De um lado, insatisfeitos com
a própria Câmara, que não pauta os projetos dos deputados, só os do Executivo.
De outro, insatisfeitos com o Buriti, que manda tudo com urgência e passa na
frente. É uma obstrução à forma de tratamento que o governo quer impor à
Câmara"
Deputado Renato Andrade (PR)
"Faço minha parte, vou lá
no plenário. Eu tenho que estar na Câmara no meu horário de trabalho",
afirma Juarezão (PRTB). Líder do governo na Câmara, Julio Cesar (PRB) diz
acreditar na honestidade dos colegas que assinam a lista. "Estou em todas
as sessões, a não ser que esteja licenciado. A maioria fica nos seus gabinetes,
desce para poder dialogar quando é chamado".
Conjuntura
Para alguns deputados, o
problema pode estar no "esvaziamento" da pauta de votações,
ocasionado por problemas na articulação política e pela falta de acordo entre
os líderes partidários.
"Me preocupa o fato de
que alguns somente assinem, e o que vale é a assinatura. Mas não podemos ser
injustos. Pode ser que a sessão não tenha acontecido porque não havia nada
deliberado pelo colégio de líderes", diz Israel Batista, líder pelo PV.
O distrital Robério Negreiros
(PMDB) reforça a importância dos acordos de votação. "O plenário da Câmara
Legislativa não tem chamada como a de um colégio, o trabalho parlamentar é
amplo. Senão, a gente nem precisava ter gabinete. Temos três dias de plenário,
terça, quarta e quinta. Eu mesmo, hoje (quarta, 20), assinei e fiz atendimentos
como estou fazendo até agora, oito da noite", afirma.

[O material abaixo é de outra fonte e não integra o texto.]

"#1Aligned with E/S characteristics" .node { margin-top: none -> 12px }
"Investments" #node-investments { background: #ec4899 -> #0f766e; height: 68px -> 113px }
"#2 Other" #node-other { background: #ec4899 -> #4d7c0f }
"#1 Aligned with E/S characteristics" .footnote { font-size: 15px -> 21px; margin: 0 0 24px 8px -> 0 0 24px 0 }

Cristiano Araújo (PTB) diz que
os distritais preferem atender as bases eleitorais e, por isso, se recusam a
participar de "rodadas de debate" em plenário. "Se você não tem
agenda no Legislativo e no Executivo, e os projetos de deputados estão presos
nas comissões, cada um vai cuidar de suas bases. Acho difícil que qualquer um
desses 24 deputados esteja à toa", diz.
Renato Andrade (PR) credita as
ausências ao que chama de "insatisfação generalizada" entre os
distritais. "De um lado, insatisfeitos com a própria Câmara, que não pauta
os projetos dos deputados, só os do Executivo. De outro, insatisfeitos com o
Buriti, que manda tudo com urgência e passa na frente. É uma obstrução à forma
de tratamento que o governo quer impor à Câmara", diz.